The answer is that we did not cease to be slaves with our redemption. As the Gemara (Megillah 14a) says, commenting on the verse in Tehilim, “Praise G-d, give praise, you servants of G-d”
“Originally we were slaves to Pharaoh; now we are slaves to G-d.”
We did not emerge from slavery to freedom; we remained slaves with a new master.
The Jew is the model slave, accepting the yoke of the kingdom of Heaven, and unequivocally yielding to his master, the Master of the Universe, Who we serves with unswerving dedication.
The Gemara in Berachot (9b) says that we must link the blessing of Geula (redemption) to the blessings of the Shemoneh Esrei (service of the heart).
The Talmidei Rabbeinu Yonah explain the reason for this juxtaposition is that the Jew should have no free moment between redemption and acceptance of G-d’s yoke.
After our redemption, we continued to dine on the bread of slavery to emphasize that our status as slaves had not changed. Even the good Land that we were given is a land suited to slaves, whether they be slaves to human masters or slaves to the King of kings. It was first given to Canaan, who himself bears the curse of eternal servitude.
Our freedom is the freedom to be G-d’s slaves. And it is this servitude which is the ultimate freedom. On the Tablets was engraved our freedom “Do not read ‘engraved on the Tablets’ but ‘freedom on the Tablets.’ ” Freedom is total immersion in Torah, total dedication and obedience to G-d Himself. Only when the Jew is able to express his deepest inner will, the thirst to do G-d’s Will, is he truly free.
The time had come and the Jewish people needed to show that they were worthy of freedom by displaying an understanding of the implications of freedom from outside forces, a desire for the opportunity to subject ourselves to G-d.
The Ruler of the World did not need permission from Pharaoh to take us out of Egypt. Therefore Moshe did not approach Pharaoh with a request to leave Egypt to settle in Israel. But, the Jewish people, then under Pharaoh’s rule, had to show that they deserved redemption. That is why they petitioned Pharaoh for three days in the desert to sacrifice to G-d. The nature of these sacrifices was not clearly defined even to Moshe. As he told Pharaoh, “For we do not know how we are to serve Him until we get there” (Shemot 10 26).

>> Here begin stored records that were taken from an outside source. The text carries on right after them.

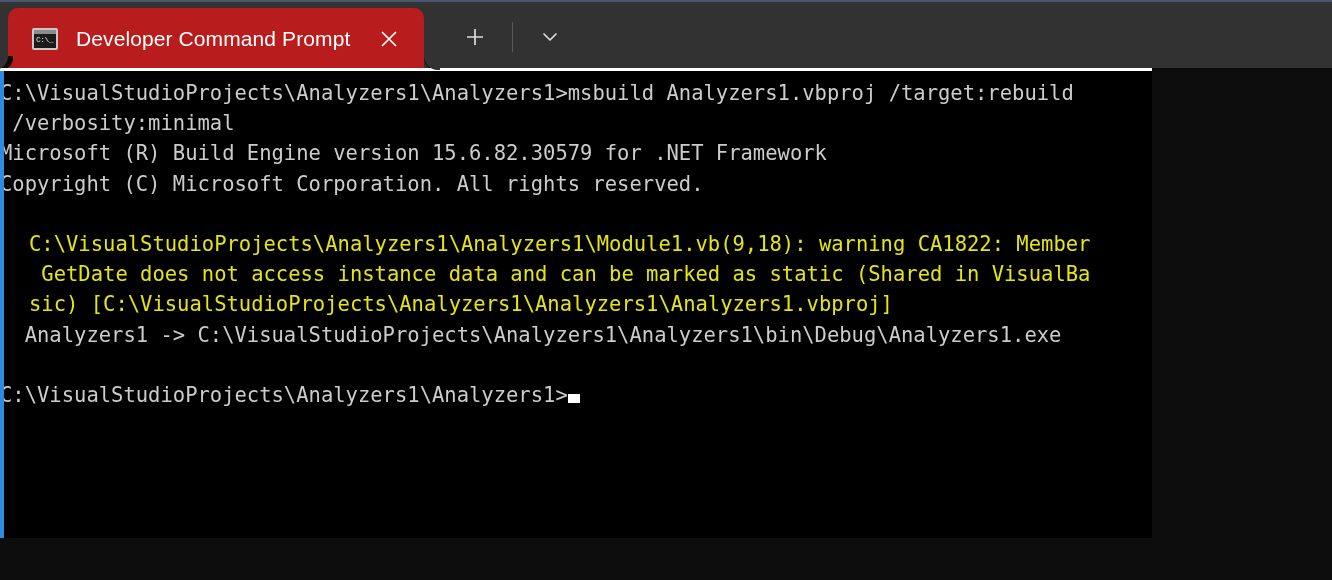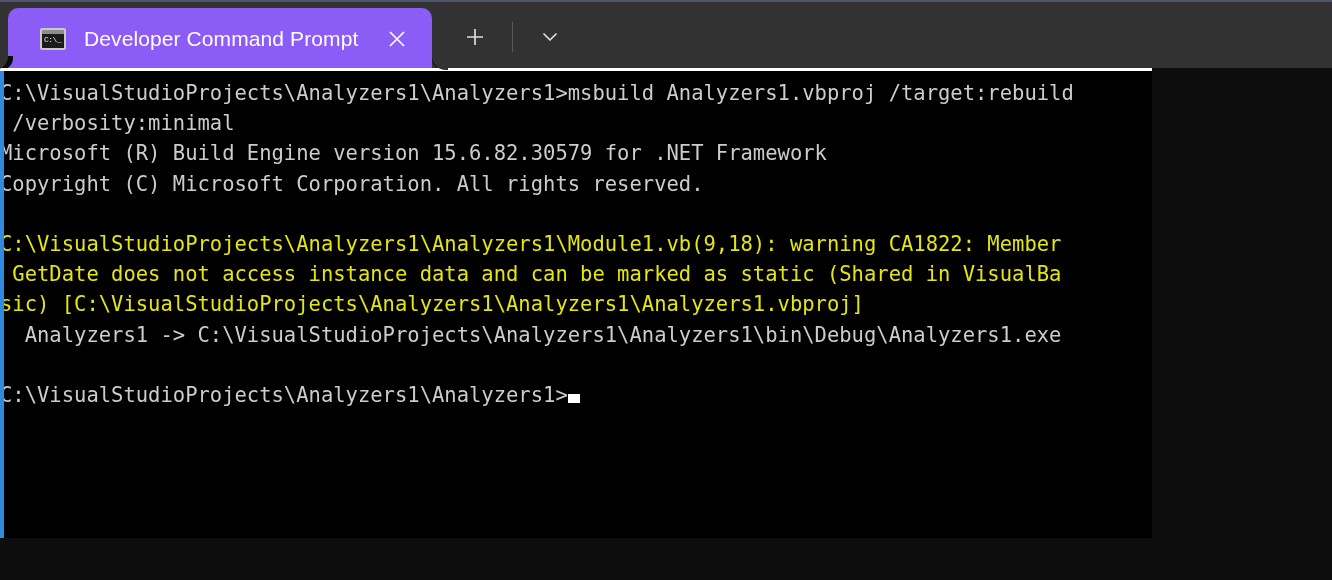--- a/index.html
+++ b/index.html
@@ -46,8 +46,8 @@
     display: flex;
     align-items: center;
     height: 62px;
-    padding: 0 14px 0 32px;
-    background: #8b5cf6;
+    padding: 0 14px 0 24px;
+    background: #b91c1c;
     border-radius: 10px 10px 0 0;
     box-sizing: border-box;
     margin-left: 8px;

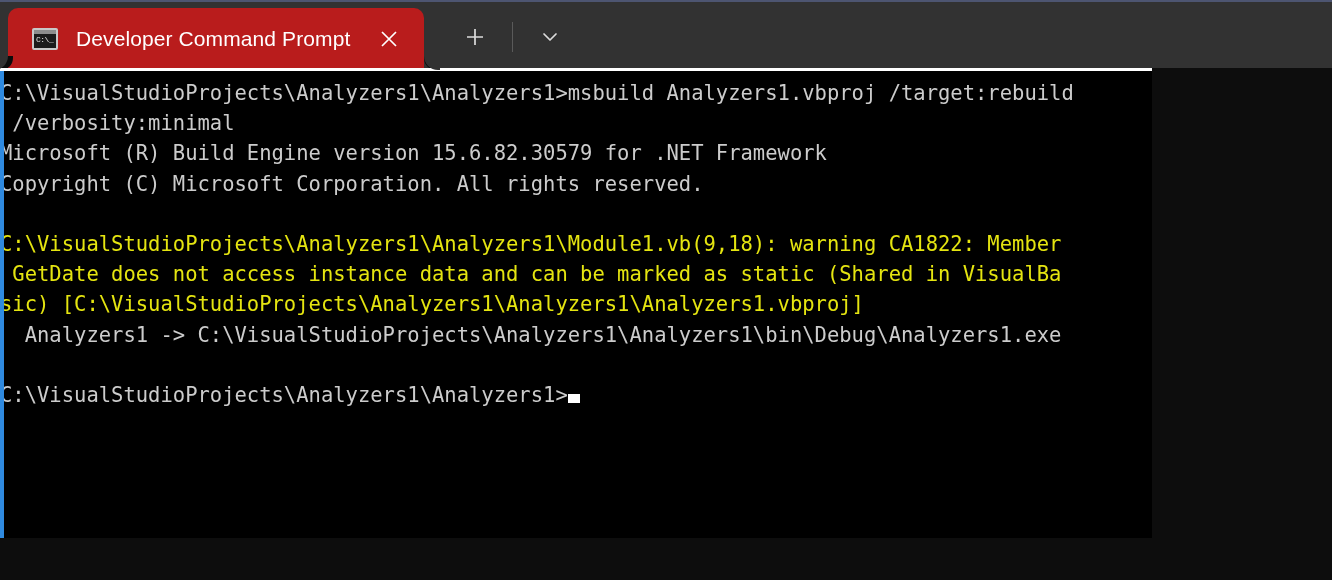--- a/index.html
+++ b/index.html
@@ -183,7 +183,7 @@
   }
   .line { height: 30.2px; }
   .c-white  { color: #cccccc; }
-  .c-yellow { color: #e5e510; }
+  .c-yellow { color: #e5e510; padding-left: 29px; }
 
   .cursor {
     display: inline-block;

Three days after leaving Egypt, G-d told the newly freed Bnei Yisrael to return towards Egypt. The implication was great, it meant giving up the newly acquired freedom, cease running towards safety and putting themselves in the clutches of their oppressors.
Why should they do this?
Because G-d willed it.
That was the “sacrifice” after three days in the desert – not animal sacrifices, but rather the giving up of the thing most cherished to them, their new freedom. That was the test of their worthiness for redemption.
The internet age is upon us, and society busies itself serving various gadgets in the pursuit of freedom, happiness and fame. Technology should improve our life, not become our life.
We stand today on the brink of redemption and are being tested to see if we merit G-d’s redemption. We can safely leave bringing Mashiach to G-d, but we must merit his coming.
Only by intensifying our commitment to Torah and mitzvot, dedicating ourselves to serving G-d in all areas of life, will we successfully discharge our three days in the desert.